Fleeting Experiences of God

by Reinier Sonneveld

We are in the Lady Chapel (Mariakapel) in Hoorn, The Netherlands. What happened there in 1968 has happened with thousands of church buildings in Western Europe: it became vacant.

Totally vacant? One day in 2012 a cloud could be seen in this chapel (see here), for less than half a minute. And that cloud gave light – the kind of thing that unfortunately did not happen when the pews were still present.

Berndnaut Smilde is a young Dutch artist. He delivers experiences. Earlier on, for instance, he sprayed a space full of hospital air, which brought back memories in the visitors of the times they were in hospital themselves. He also projected a rainbow on the photo of a landscape. Just for a moment you think it is real.

Nibmus2I suspect because his image is totally at home in a place of worship. In other locations his clouds sometimes come close to a magic trick. But here, in the mysticism of such an empty church space, the surreal character of this indoor cloud seems to fit.

Smilde titled his photo Nimbus. That is short for what we usually call a thundercloud. But it is also a halo or aureole around the head of a saint. How ambiguous! It is the same ambiguity that we also encounter in the ‘mysterium tremendum et fascinans’. Divine mystery fascinates, but also makes us tremble. We can call this ‘the fear of the Lord’. Whoever experiences God, feels an astonishment that comes close to fear.

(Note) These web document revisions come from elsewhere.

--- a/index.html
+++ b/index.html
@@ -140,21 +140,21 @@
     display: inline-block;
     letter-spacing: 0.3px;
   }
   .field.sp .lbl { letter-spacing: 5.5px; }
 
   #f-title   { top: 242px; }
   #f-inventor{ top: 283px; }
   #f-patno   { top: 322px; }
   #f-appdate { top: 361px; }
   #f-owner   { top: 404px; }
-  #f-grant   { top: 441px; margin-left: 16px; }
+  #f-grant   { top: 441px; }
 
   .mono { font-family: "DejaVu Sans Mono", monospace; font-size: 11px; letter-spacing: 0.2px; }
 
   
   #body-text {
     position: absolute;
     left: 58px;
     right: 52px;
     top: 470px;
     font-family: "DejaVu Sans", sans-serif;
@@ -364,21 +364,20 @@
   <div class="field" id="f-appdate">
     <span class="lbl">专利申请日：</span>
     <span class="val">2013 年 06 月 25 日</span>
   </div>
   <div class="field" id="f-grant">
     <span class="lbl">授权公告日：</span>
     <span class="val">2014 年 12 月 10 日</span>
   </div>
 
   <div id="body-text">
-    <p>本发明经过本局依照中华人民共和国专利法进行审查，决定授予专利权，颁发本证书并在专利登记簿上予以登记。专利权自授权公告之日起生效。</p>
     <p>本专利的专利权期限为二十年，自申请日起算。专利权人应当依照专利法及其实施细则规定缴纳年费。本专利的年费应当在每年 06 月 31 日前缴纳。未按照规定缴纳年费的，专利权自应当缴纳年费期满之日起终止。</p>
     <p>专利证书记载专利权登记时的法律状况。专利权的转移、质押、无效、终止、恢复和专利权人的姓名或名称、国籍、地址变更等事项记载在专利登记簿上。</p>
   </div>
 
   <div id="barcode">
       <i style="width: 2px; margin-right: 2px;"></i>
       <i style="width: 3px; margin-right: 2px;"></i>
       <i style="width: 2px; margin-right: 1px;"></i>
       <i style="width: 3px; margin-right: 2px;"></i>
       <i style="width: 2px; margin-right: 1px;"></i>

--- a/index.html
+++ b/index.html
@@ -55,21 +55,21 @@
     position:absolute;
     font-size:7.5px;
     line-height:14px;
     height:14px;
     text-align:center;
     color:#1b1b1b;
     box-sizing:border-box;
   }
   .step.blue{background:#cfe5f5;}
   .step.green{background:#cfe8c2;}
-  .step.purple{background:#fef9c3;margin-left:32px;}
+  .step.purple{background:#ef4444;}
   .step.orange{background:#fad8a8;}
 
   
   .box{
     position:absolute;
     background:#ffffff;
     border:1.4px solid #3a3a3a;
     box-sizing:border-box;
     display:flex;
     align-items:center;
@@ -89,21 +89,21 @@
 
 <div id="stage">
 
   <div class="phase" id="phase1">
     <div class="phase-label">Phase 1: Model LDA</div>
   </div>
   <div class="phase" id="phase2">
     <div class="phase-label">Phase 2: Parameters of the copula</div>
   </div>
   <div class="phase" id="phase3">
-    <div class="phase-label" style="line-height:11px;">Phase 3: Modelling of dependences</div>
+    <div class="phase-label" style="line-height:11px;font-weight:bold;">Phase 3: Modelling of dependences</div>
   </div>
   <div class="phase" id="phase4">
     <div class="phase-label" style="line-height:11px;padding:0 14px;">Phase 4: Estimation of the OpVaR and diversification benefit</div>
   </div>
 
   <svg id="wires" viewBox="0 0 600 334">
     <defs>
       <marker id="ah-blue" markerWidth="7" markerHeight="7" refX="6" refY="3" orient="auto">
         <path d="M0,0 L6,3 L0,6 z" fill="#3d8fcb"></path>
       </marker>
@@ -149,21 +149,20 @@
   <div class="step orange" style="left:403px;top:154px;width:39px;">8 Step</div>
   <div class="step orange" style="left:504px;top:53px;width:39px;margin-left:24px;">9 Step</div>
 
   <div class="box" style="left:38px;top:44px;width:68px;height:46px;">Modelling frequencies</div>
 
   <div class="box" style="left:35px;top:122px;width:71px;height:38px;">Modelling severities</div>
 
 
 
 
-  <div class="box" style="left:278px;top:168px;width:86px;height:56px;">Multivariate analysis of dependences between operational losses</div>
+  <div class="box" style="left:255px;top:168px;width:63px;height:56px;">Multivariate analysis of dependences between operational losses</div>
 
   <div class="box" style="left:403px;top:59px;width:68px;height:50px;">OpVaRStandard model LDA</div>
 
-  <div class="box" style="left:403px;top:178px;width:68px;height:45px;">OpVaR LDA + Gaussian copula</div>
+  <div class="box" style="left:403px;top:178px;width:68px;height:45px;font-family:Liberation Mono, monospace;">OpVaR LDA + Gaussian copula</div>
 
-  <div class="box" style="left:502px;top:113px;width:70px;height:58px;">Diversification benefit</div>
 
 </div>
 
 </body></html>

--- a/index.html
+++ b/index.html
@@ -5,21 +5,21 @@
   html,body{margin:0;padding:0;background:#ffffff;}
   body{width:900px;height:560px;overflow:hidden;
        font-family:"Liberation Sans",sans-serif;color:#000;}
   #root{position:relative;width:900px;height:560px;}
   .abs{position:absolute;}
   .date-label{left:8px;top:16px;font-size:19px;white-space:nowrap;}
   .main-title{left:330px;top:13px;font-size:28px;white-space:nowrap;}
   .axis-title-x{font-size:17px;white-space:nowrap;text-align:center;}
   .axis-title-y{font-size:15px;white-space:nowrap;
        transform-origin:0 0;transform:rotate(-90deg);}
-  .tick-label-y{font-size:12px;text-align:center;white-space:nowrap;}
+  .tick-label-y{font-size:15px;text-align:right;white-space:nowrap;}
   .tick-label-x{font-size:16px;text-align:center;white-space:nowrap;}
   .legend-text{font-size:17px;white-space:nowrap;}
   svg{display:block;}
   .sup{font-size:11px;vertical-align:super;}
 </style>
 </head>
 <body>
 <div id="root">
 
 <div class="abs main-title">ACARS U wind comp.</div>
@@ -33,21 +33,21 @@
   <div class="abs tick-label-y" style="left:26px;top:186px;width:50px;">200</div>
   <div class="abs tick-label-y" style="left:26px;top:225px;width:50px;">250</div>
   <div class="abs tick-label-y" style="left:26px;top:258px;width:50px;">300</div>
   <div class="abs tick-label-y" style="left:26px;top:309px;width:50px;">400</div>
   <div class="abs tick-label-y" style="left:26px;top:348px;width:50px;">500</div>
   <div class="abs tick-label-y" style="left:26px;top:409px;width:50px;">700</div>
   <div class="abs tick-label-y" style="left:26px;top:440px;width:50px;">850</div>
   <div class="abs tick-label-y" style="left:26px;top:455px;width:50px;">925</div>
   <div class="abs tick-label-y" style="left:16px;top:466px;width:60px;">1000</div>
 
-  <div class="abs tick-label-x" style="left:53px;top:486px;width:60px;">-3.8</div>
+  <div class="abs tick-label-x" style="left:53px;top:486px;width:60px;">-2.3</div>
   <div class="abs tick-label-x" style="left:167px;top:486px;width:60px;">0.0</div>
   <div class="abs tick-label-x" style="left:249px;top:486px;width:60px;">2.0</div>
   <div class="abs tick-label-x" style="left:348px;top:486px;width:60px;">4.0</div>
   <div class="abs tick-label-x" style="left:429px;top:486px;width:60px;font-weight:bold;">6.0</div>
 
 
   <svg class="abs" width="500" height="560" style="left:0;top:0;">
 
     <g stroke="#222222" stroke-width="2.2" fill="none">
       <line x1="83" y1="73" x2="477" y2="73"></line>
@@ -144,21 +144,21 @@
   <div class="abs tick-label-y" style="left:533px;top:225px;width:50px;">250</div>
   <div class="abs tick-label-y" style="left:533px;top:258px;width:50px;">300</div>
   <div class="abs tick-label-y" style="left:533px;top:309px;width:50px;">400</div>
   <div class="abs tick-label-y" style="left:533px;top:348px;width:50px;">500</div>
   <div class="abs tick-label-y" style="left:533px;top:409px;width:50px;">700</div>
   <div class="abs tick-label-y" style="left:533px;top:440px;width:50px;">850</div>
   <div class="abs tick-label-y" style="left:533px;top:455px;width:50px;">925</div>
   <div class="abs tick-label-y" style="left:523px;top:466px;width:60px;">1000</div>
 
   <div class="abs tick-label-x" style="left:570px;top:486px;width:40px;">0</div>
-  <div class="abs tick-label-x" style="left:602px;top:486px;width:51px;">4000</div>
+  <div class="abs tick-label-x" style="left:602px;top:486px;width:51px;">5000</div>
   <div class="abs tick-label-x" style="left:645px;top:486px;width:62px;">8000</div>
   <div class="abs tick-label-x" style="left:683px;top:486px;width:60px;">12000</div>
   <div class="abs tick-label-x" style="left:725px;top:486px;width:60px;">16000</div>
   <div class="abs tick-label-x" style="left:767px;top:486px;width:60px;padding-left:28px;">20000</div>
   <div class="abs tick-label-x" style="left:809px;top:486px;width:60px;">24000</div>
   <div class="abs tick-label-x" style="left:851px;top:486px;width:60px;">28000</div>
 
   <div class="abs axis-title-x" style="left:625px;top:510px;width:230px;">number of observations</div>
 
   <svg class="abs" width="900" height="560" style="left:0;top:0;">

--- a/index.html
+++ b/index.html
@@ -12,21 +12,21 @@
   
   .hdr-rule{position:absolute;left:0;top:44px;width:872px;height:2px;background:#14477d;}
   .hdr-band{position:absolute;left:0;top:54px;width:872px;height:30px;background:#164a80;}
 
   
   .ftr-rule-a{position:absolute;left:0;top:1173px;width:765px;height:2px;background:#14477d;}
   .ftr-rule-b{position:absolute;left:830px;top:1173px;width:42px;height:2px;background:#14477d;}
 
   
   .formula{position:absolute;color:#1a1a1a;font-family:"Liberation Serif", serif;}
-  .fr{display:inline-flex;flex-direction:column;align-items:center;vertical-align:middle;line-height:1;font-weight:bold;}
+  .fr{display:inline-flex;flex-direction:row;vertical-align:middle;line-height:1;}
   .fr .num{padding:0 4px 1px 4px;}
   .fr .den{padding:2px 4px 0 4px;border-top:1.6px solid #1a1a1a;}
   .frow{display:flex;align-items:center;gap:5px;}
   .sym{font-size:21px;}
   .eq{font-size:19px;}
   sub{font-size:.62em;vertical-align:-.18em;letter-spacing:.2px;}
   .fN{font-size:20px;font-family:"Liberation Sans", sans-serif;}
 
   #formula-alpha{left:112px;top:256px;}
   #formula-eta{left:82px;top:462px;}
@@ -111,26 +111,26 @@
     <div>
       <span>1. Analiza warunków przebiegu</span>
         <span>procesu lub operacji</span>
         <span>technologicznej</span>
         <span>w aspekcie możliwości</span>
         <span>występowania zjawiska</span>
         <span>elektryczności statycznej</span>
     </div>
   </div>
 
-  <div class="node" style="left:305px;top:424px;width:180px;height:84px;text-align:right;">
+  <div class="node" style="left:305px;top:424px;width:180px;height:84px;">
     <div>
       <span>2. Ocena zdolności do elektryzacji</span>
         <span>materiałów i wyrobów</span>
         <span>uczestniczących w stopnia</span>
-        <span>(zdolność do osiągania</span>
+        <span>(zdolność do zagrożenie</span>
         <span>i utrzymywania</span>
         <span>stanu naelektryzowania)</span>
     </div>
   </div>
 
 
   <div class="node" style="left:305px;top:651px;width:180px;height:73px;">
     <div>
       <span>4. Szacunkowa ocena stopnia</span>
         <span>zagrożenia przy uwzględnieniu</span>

With his title and choice of location Smilde himself hints at such a religious reading of this work. When it comes to clouds, believers have indeed often thought of God. When long ago the Jews fled Egypt, a cloud went before them during the day, in which God was present. When Solomon consecrated the temple, a cloud came down into the temple, designating that God had finally entered into the building. Later Ezekiel saw a cloud leave the temple and his conclusion was: God has left us.

That is what I see in this photo. This church may have been empty for almost half a century, but God is still there in a hovering, fleeting manner. This work by Smilde stands in a long tradition of transience. We all know sand and ice sculptures. Or think of street artists with their chalk drawings that are washed away by only one rain shower, or of the potato heads by Giorgina Choueiri that will quickly sprout and disfigure the faces.

It is fascinating that the ancient Hebrew nation experienced God’s presence as a cloud. A cloud can disappear just like that and changes its form constantly. But a cloud stands, at least in dry countries, also for hope. A fluffy spot on the horizon means rain. Out of that mysterious, elusive form flows tangible water that moistens the soil so that green shoots up. Somewhere in that cloud must live a source of life.

Apparently the Jews experienced God as both life bringing and elusive. God, the eternal one by definition, expresses himself in the transitory: a word, a name, a Jesus, a cloud.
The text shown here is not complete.